Keywords

History

A 68-year-old diabetic female with a nonhealing left hallux valgus ulcer (Fig. 6.1).

Fig. 6.1
figure 1

T1-weighted axial (a), STIR sagittal (b), PET/MRI T1-weighted axial fusion (c), and PET axial (d)

Diagnosis

Osteomyelitis

Findings

Hyperintense T1 signal involving the first proximal and distal phalanxes extending across the interphalangeal joint consistent with osteomyelitis (white arrow).

Hyperintense STIR signal (asterisk) involving the first proximal and distal phalanxes compared to the normal marrow of the tarsal bones. A large plantar ulcer is also seen.

Plantar surface ulcer with adjacent STIR hyperintensity involving the subcutaneous tissues consistent with soft tissue cellulitis (arrowheads).

PET/MRI fusion image showing intense hypermetabolic FDG activity compatible with bone and soft tissue infection.

PET images show area of absent of radiotracer uptake indicating necrosis (black arrow).

Discussion

Osteomyelitis is an infection of the bone typically due to a bacterial infection. Other less common pathogens include tuberculosis, syphilis, and fungal etiologies. In adults, it usually results from contiguous spread, often from a diabetic ulcer , of infection. Other routes of spread include hematogenous (more often in children and spinal infections) and postoperative.

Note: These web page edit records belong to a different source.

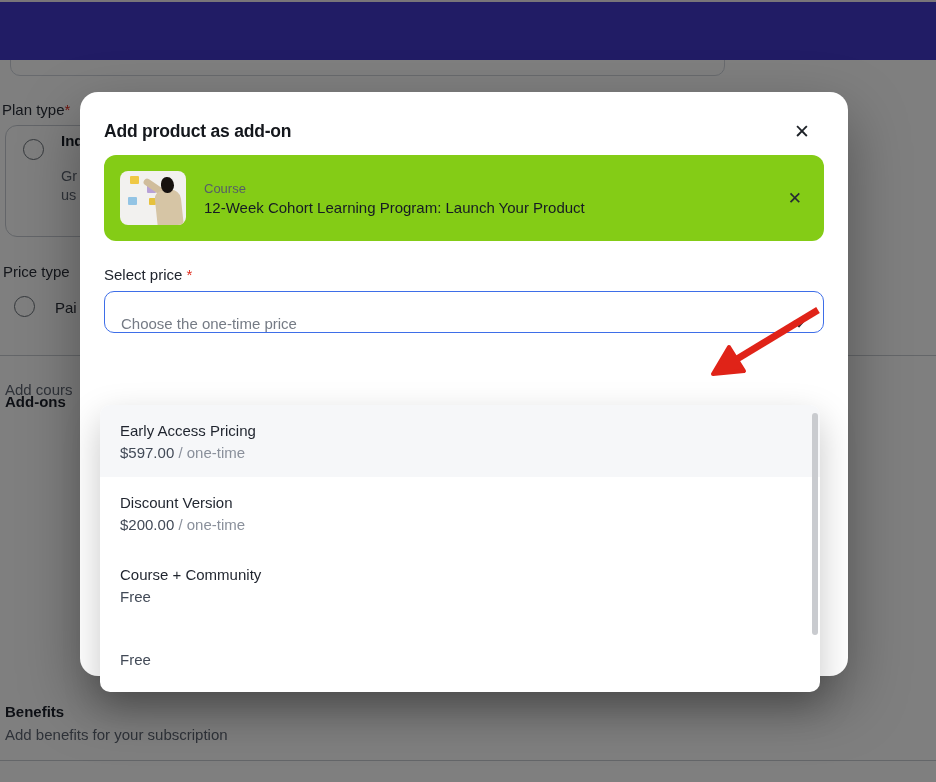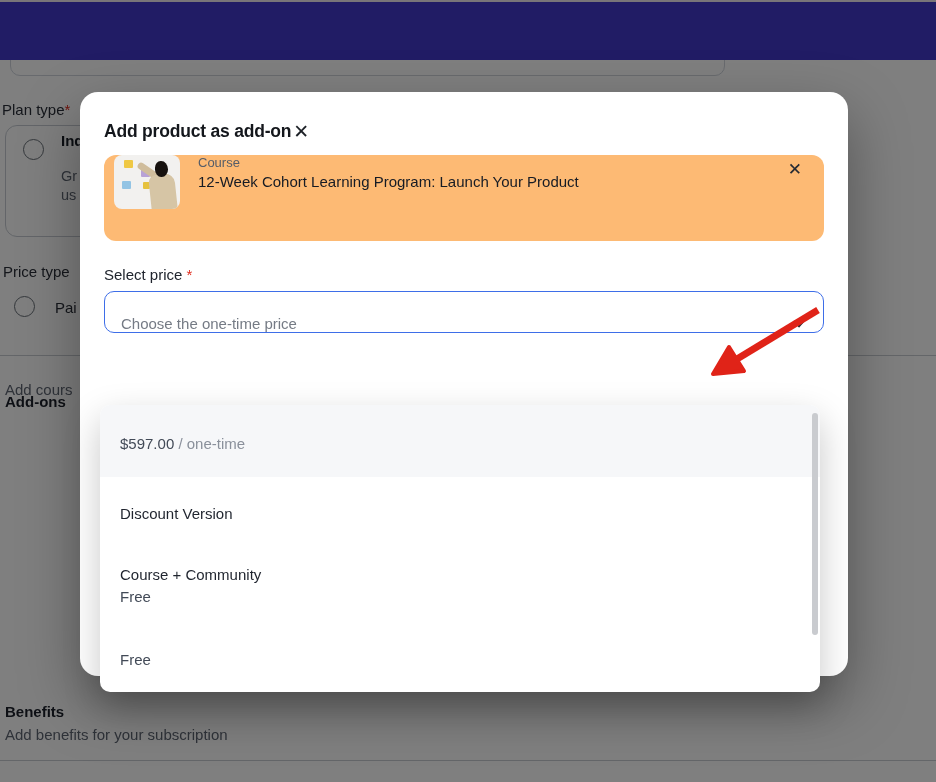"Add product as add-on" .modal-head { justify-content: flex-start -> space-between }
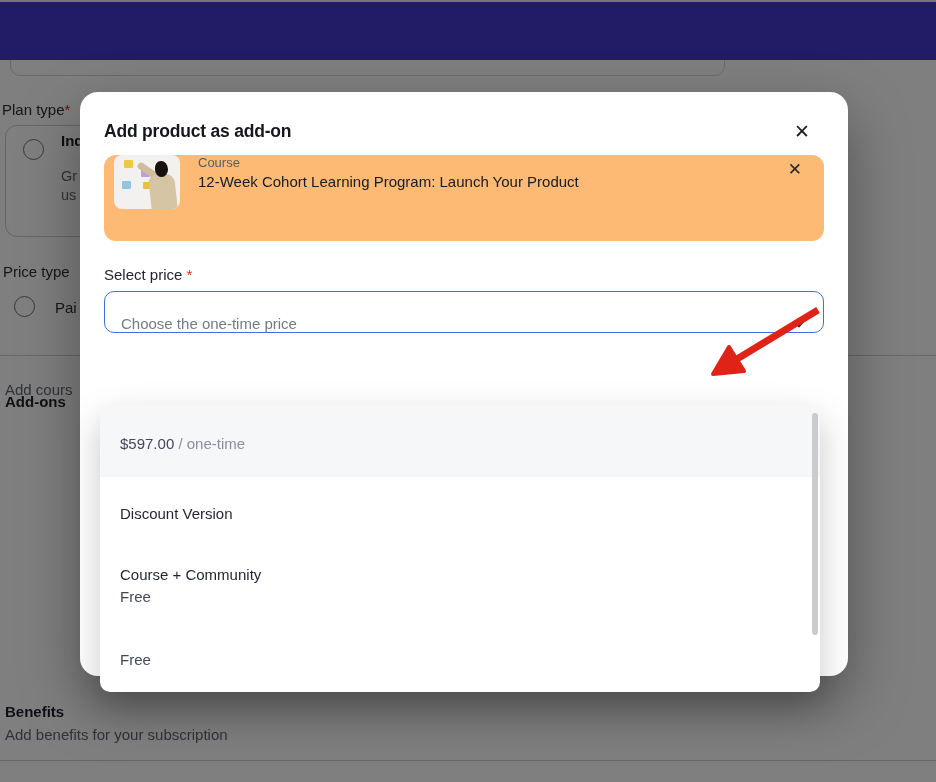"Course" .sel-card { align-items: none -> center; background: #fdba74 -> #84cc16; padding: 0 18px 0 10px -> 0 18px 0 16px }
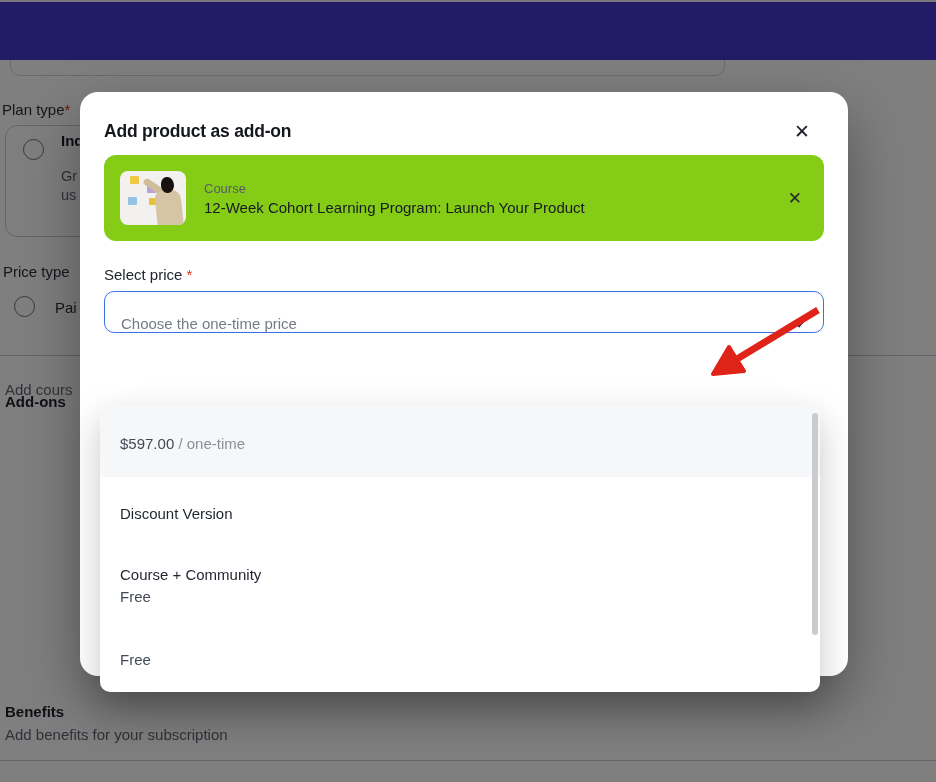"Early Access Pricing" div.opt-name { html: none -> <div>Early Access Pricing</div> }
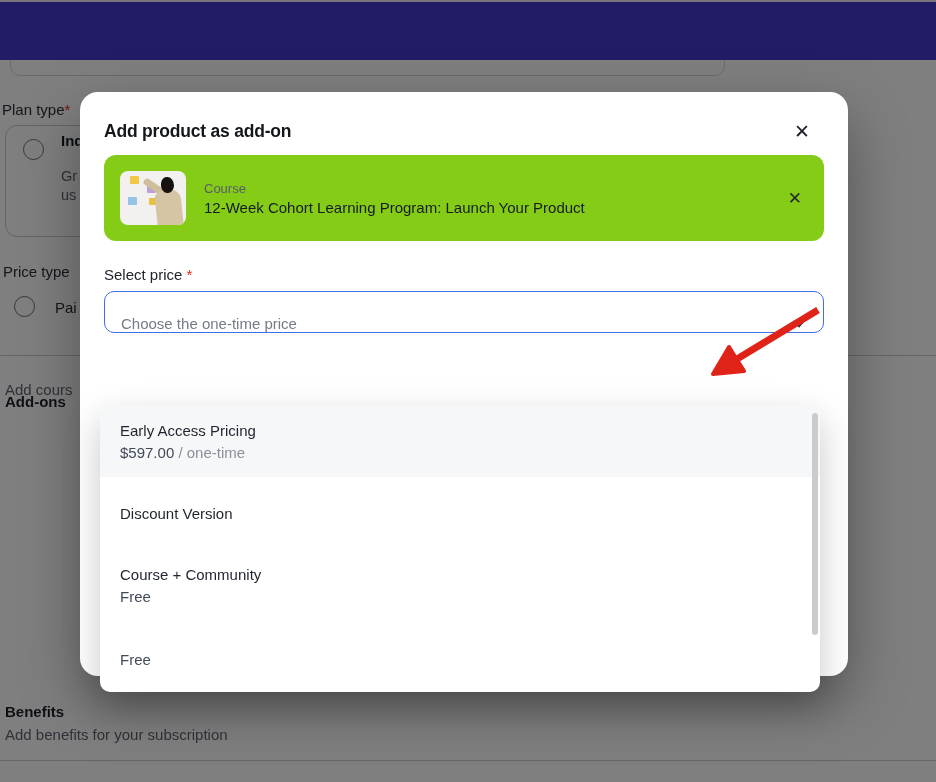"$200.00 / one-time" div.opt-price { html: none -> <div><span>$200.00</span><span> / one-time</span></div> }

The current modality of choice to diagnose osteomyelitis is MRI, which can determine the extent of osseous and soft tissue involvement. The simplest method of confirming osteomyelitis on MRI is to identify a deep ulcer or a sinus tract from a foot ulcer that leads to the bone surface and determine the signal characteristics of the underlying bone marrow. Findings of low T1-weighted signal, high STIR signal, and post-contrast marrow enhancement confirm the presence of osteomyelitis. MRI can also help evaluate associated soft tissue findings such as foreign bodies, abscesses, and soft tissue involvement. Chronic bone infection changes make MRI interpretation more difficult, and distinguishing diabetic foot with Charcot arthropathy from bone infection on MRI is a modest challenge.

FDG PET is emerging as an effective way to diagnose osteomyelitis providing higher-resolution tomographic images and in combination with MR anatomical location of the infection site. Multiple studies have determined high accuracy of FDG PET in the diagnosis of osteomyelitis being superior to other nuclear medicine procedures including bone scan, gallium scan, and the labeled white blood cells. FDG PET has a potential advantage over MRI in the diagnosis of osteomyelitis superimposed on Charcot arthropathy and postoperative infections. Combined use of both, FDG PET and MRI, offers benefits of obtaining high sensitivity for the presence of infection by PET and exact location of infection by MRI due to superior tissue resolution.